PARIS, 4-6 June, 2026: The World Inequality Report (WIR) 2026 puts India’s inequality numbers under the global spotlight, with wealth and income gaps outpacing the world average and mirroring regional trends in South Asia.
The 3rd edition of the World Inequality Report 2026 by World Inequality Lab, 200+ researchers, led by Thomas Piketty, Lucas Chancel, Rowaida Moshrif, Ricardo Gómez-Carrera released the report at a conference held at the Paris School of Economics, June 4-6, 2026.
INDIA
WIR 2026 data shows India’s top 10% earn 58% of national income, while the bottom 50% get just 15%. On wealth, the gap is starker: top 10% control 65% of total wealth, bottom 50% hold under 6%. Gender disparity remains acute. Women account for only 18% of total labour income when unpaid care work is included, vs 61% of men’s hourly wages globally. The report also flags India’s human capital gap. Education spending per child in the region lags far behind Europe’s €7,400 and North America’s €9,000.
WORLD PICTURE
Globally, inequality is at historic highs. The top 10% take 53% of all income and 75% of global wealth. The bottom 50% earn 8% of income and own just 2% of wealth. The ultra-elite, top 0.001% or roughly 60,000 people, own 3x more wealth than the entire bottom half of humanity combined.
REGIONAL COMPARISON
Europe & North America: Lower inequality than India. Education spending per child hits €7,400 in Europe and €9,000 in North America & Oceania, creating stronger intergenerational mobility.
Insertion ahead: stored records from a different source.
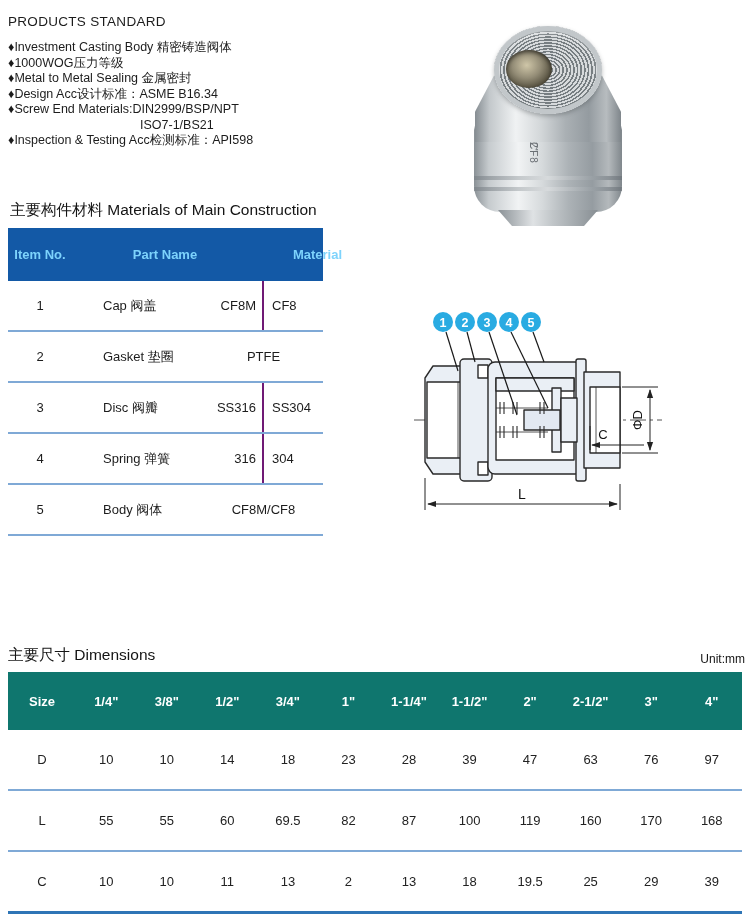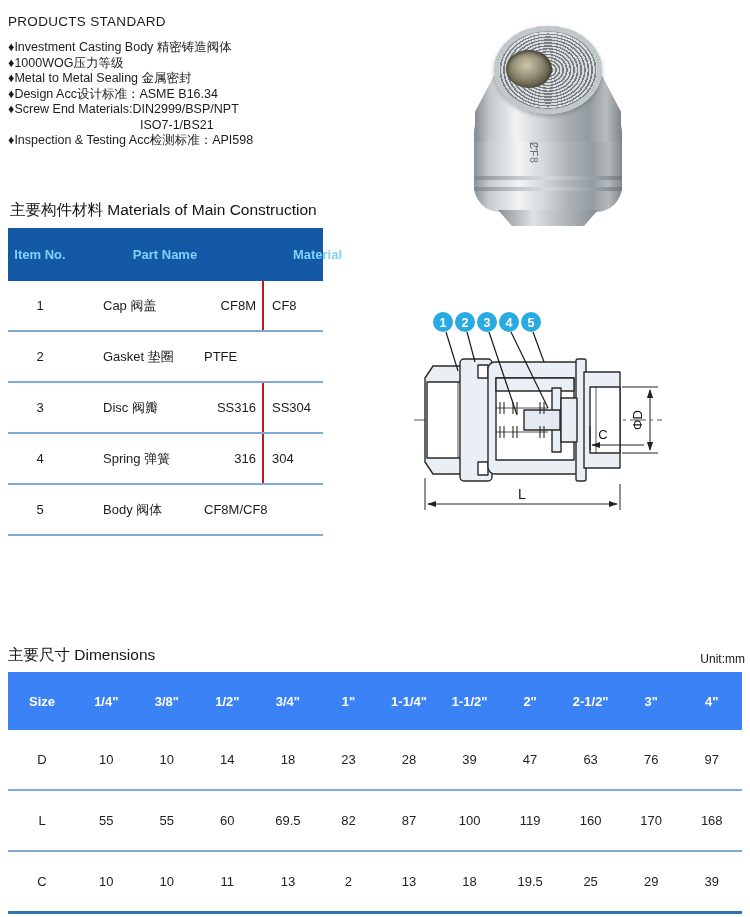--- a/index.html
+++ b/index.html
@@ -45,7 +45,7 @@
   .m-item{text-align:center;}
   .m-part{padding-left:31px;}
   .m-mat1{text-align:right;padding-right:6px;align-self:stretch;display:flex;align-items:center;justify-content:flex-end;}
-  .m-mat1.split{border-right:2px solid #b91c1c;}
+  .m-mat1.split{border-right:2px solid #701a75;}
   .m-mat2{padding-left:8px;}
   .m-matfull{grid-column:3 / 5;}
 

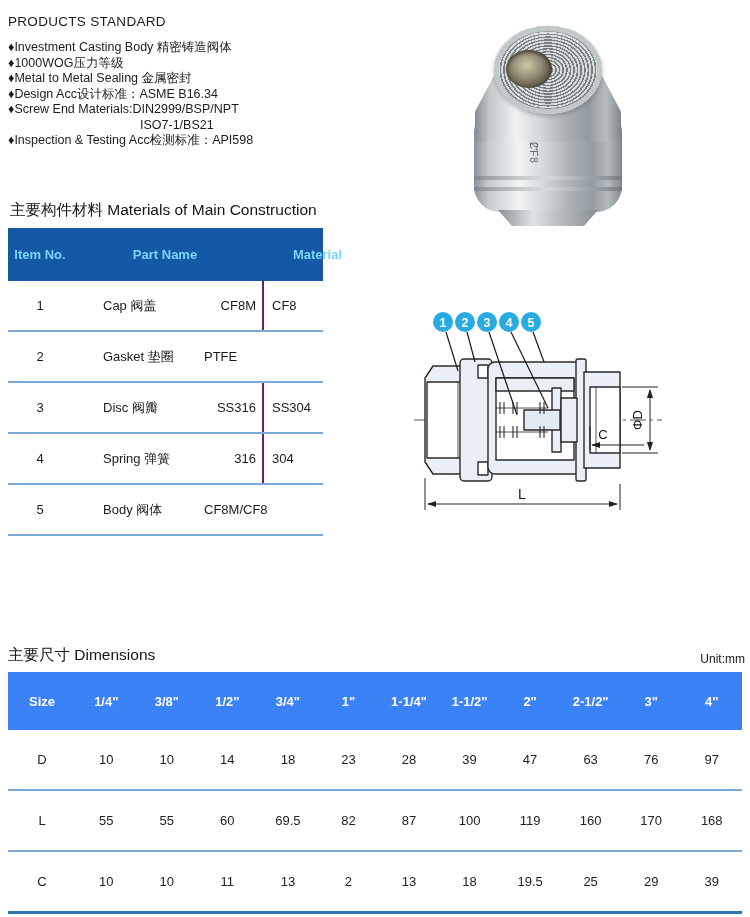--- a/index.html
+++ b/index.html
@@ -47,7 +47,7 @@
   .m-mat1{text-align:right;padding-right:6px;align-self:stretch;display:flex;align-items:center;justify-content:flex-end;}
   .m-mat1.split{border-right:2px solid #701a75;}
   .m-mat2{padding-left:8px;}
-  .m-matfull{grid-column:3 / 5;}
+  .m-matfull{grid-column:3 / 5;text-align:center;}
 
   
   .diagram{position:absolute;left:400px;top:298px;width:322px;height:235px;}

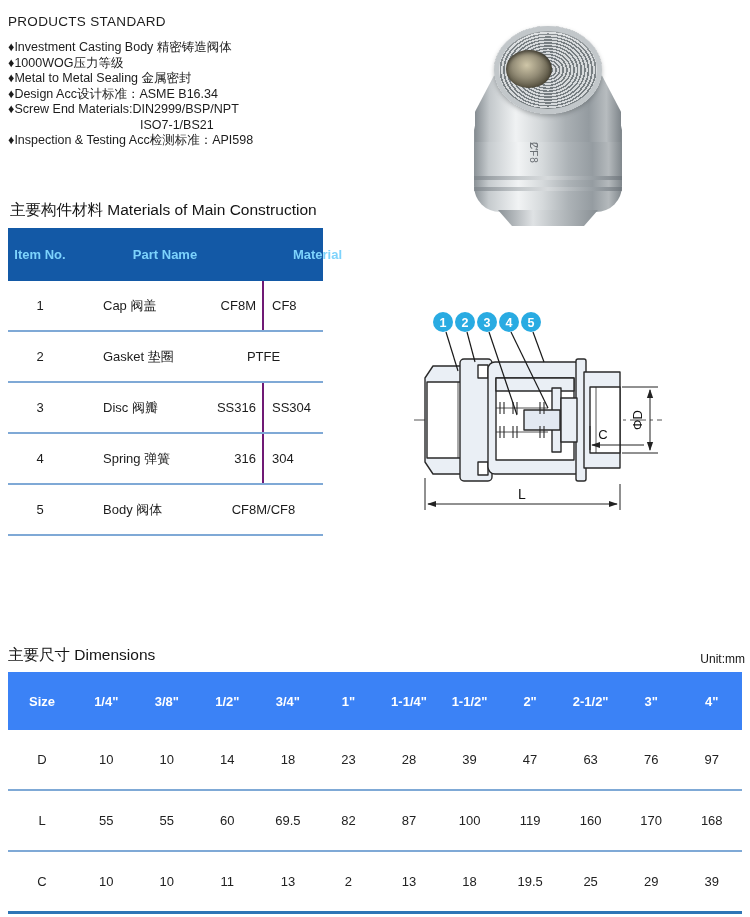--- a/index.html
+++ b/index.html
@@ -57,7 +57,7 @@
   .d-unit{position:absolute;right:5px;top:652px;font-size:12px;color:#141414;margin-left:9px;}
   .d-table{position:absolute;left:8px;top:672px;width:734px;font-size:13px;}
   .d-head{display:grid;grid-template-columns:68px repeat(11,1fr);height:58px;
-    background:#3b82f6;color:#fff;font-weight:bold;align-items:center;}
+    background:#0f766e;color:#fff;font-weight:bold;align-items:center;}
   .d-head div,.d-row div{text-align:center;}
   .d-row{display:grid;grid-template-columns:68px repeat(11,1fr);height:59px;
     align-items:center;border-bottom:2px solid #7fa9d6;color:#222;}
South & Southeast Asia: India’s numbers track the regional pattern. Top 10% take ∼55-58% of income, bottom 50% ∼12-15%. Wealth concentration is higher at 70-75% for top 10%, with bottom 50% at 2-4%. Bangladesh is grouped in this regional average in the 2026 country-sheets.
Sub-Saharan Africa: Faces the widest human capital gap. Education spending is just €200 per child, a 40:1 gap vs North America, 3x bigger than the GDP gap.
Key takeaway from WIR 2026: “Inequality is a choice”. The report calls for top-end tax justice, minimum wealth tax on multi-millionaires, and an International Panel on Inequality to track policy impact. Climate inequality is also highlighted: top 10% drive 77% of emissions from private capital, bottom 50% just 3%.
Official Indian reaction to the WIR 2026 is not available. It will be added here as and when available.